**** Material for this exercise ****
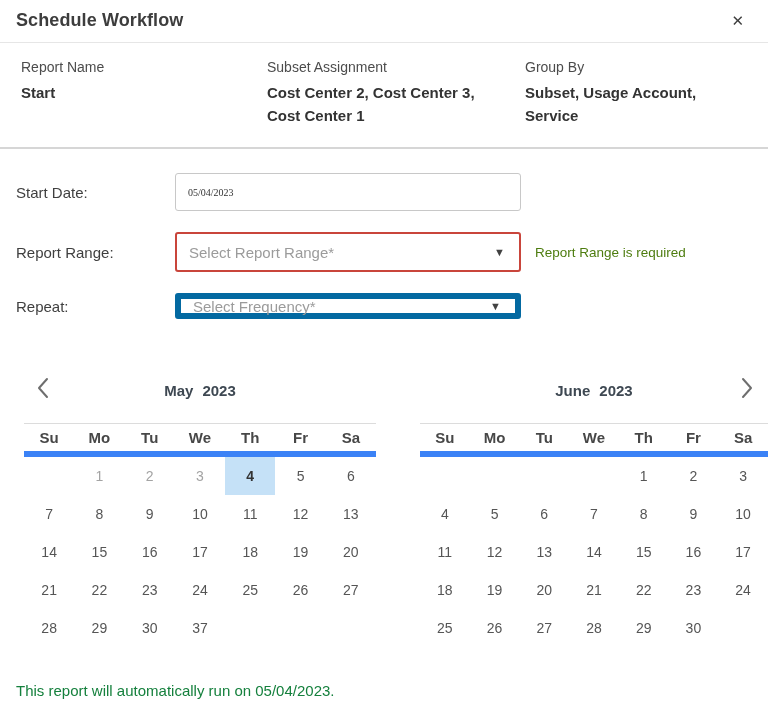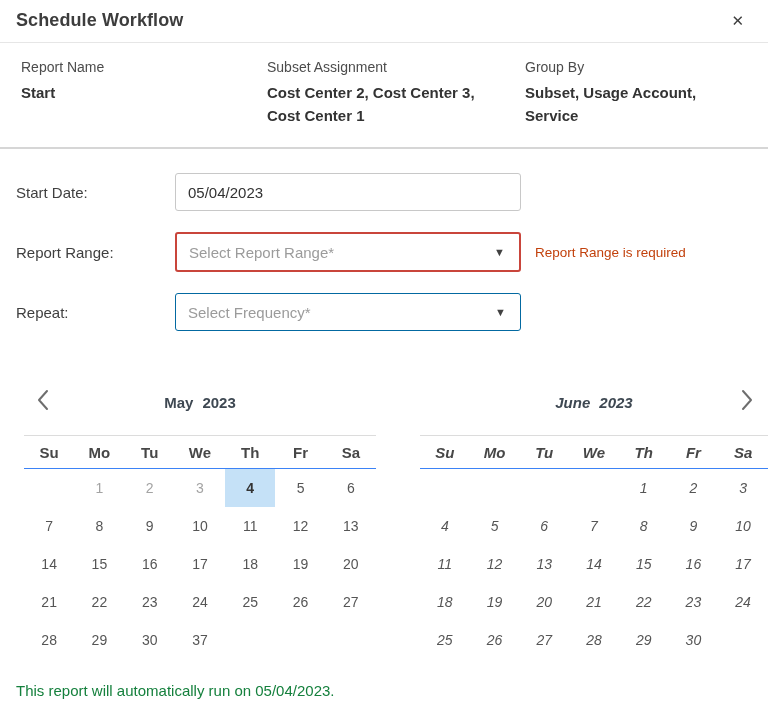--- a/index.html
+++ b/index.html
@@ -29,55 +29,55 @@
   .sum-label { font-size:14px; color:#4c4c4c; margin-bottom:3px; line-height:21px; }
   .sum-value { font-size:15px; font-weight:700; color:#333; line-height:23px; }
   .sum-col2 .sum-value { max-width:222px; }
 
   
   .form { padding:24px 0 0 16px; }
   .form-row { display:flex; align-items:center; margin-bottom:21px; }
   .form-label { flex:0 0 159px; font-size:15px; color:#3f3f3f; }
   .text-input {
     width:346px; height:38px; border:1px solid #c8c8c8; border-radius:3px;
-    font-family:Liberation Sans, sans-serif; font-size:15px; color:#333;
+    font-family:Liberation Serif, serif; font-size:10px; color:#333;
     padding:0 12px; outline:none; background:#fff;
   }
   .select-box {
-    position:relative; width:346px; height:38px; border:1px solid #0369a1;
+    position:relative; width:346px; height:26px; border:6px solid #0369a1;
     border-radius:3px; background:#fff; display:flex; align-items:center;
     padding:0 30px 0 12px; cursor:pointer;
   }
   .select-box.error-border { border:2px solid #c9453b; height:40px; }
   .select-placeholder { font-size:15px; color:#9b9b9b; white-space:nowrap; }
   .select-arrow {
     position:absolute; right:14px; top:50%; transform:translateY(-50%);
     font-size:11px; color:#424242; line-height:1;
   }
-  .error-msg { margin-left:14px; font-size:13.5px; color:#c2410c; }
+  .error-msg { margin-left:14px; font-size:13.5px; color:#4d7c0f; }
 
   
   .cals { display:flex; padding:30px 0 0 24px; }
   .cal { width:360px; }
-  .cal + .cal { margin-left:44px; width:356px;font-style:italic; }
+  .cal + .cal { margin-left:44px; width:356px; }
   .cal-header {
     position:relative; height:40px; display:flex; align-items:center;
     justify-content:center; margin-bottom:13px;
   }
   .cal-title { font-size:15px; font-weight:700; color:#3e4852; }
   .cal-title .yr { margin-left:9px; }
   .cal-nav {
     position:absolute; top:4px; background:none; border:none; cursor:pointer;
     padding:2px; line-height:0;
   }
   .cal-nav.prev { left:8px; }
   .cal-nav.next { right:10px; }
   .cal-weekdays {
     display:grid; grid-template-columns:repeat(7,1fr);
-    border-top:1px solid #dcdcdc; border-bottom:1px solid #3b82f6;
+    border-top:1px solid #dcdcdc; border-bottom:6px solid #3b82f6;
     height:34px; align-items:center;
   }
   .wd { text-align:center; font-size:15px; font-weight:700; color:#474747; }
   .cal-grid { display:grid; grid-template-columns:repeat(7,1fr); }
   .day {
     height:38px; line-height:38px; text-align:center; font-size:14px;
     color:#555; cursor:pointer;
   }
   .day:empty { cursor:default; }
   .day.muted { color:#a3a3a3; }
****
→ **Aim of the exercise**
Show the lines above with "radius".

→ **Solution**
     width:346px; height:38px; border:1px solid #c8c8c8; border-radius:3px;
     border-radius:3px; background:#fff; display:flex; align-items:center;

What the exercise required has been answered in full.